Difference listings
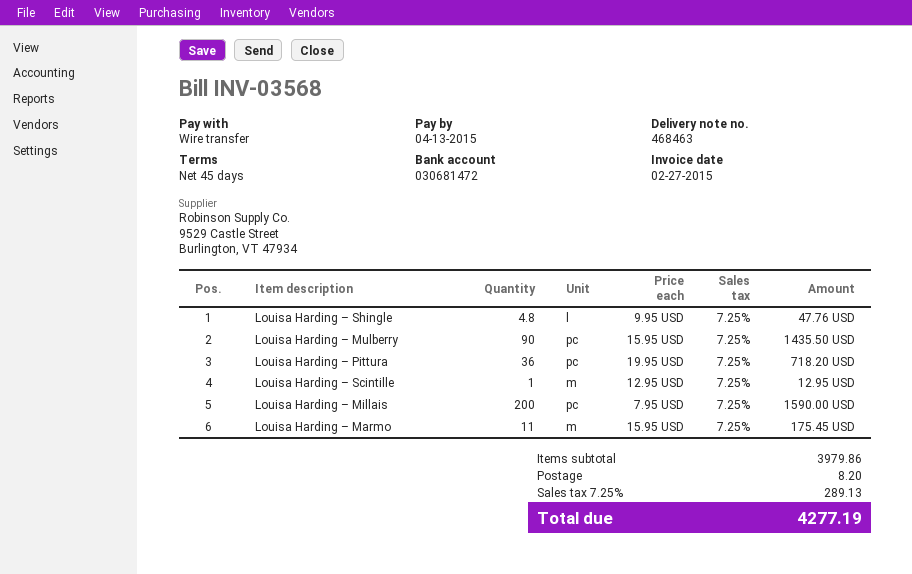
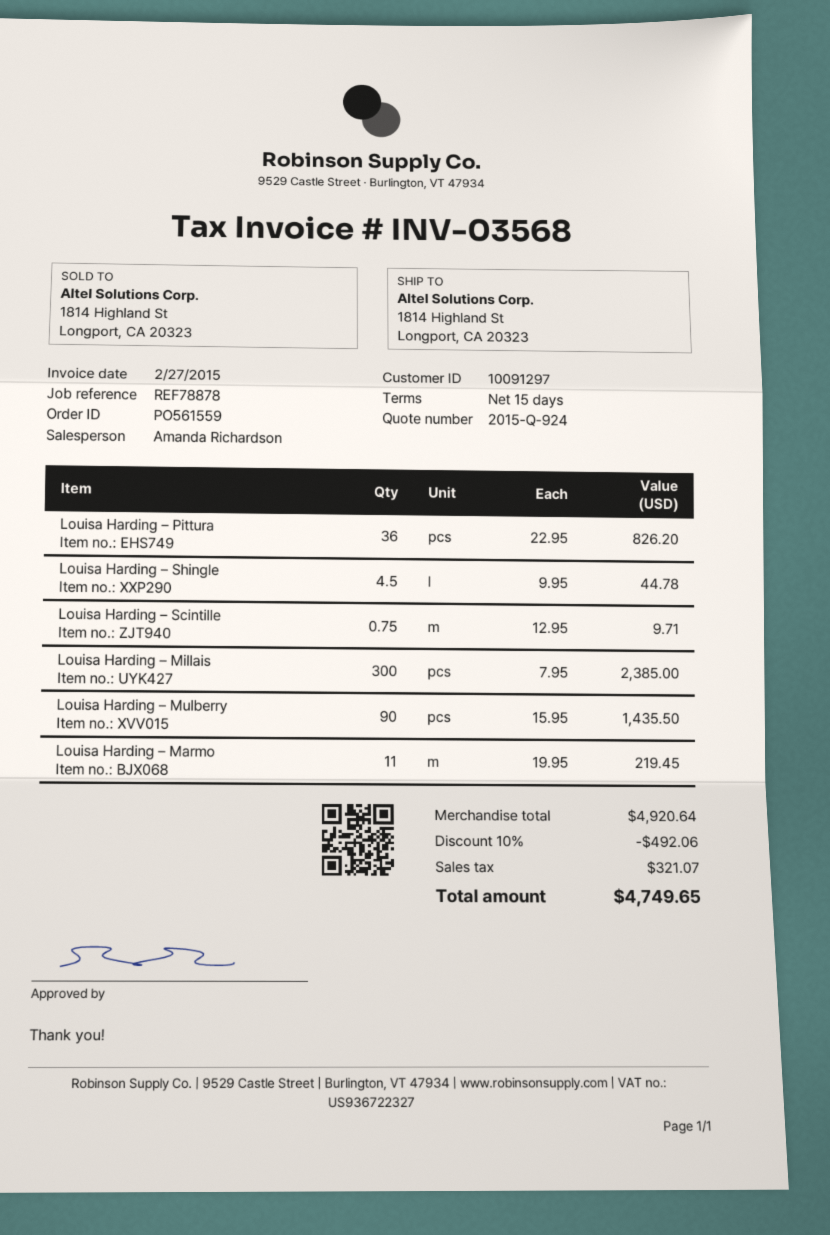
payment terms: 45 days -> 15 days
Louisa Harding – Shingle: 4.8 x 9.95 = 47.76 -> 4.5 x 9.95 = 44.78
Louisa Harding – Pittura: 36 x 19.95 = 718.20 -> 36 x 22.95 = 826.20
Louisa Harding – Scintille: 1 x 12.95 = 12.95 -> 0.75 x 12.95 = 9.71
Louisa Harding – Millais: 200 x 7.95 = 1590.00 -> 300 x 7.95 = 2385.00
Louisa Harding – Marmo: 11 x 15.95 = 175.45 -> 11 x 19.95 = 219.45
subtotal: 3979.86 -> 4920.64
discount: none -> 10% = 492.06
shipping: 8.20 -> none
tax: 289.13 -> 321.07
total: 4277.19 -> 4749.65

*Prompt:*
Your answer should be a single number: the count of lines in the data that include the word "Louisa".

*Solution to the problem:*
5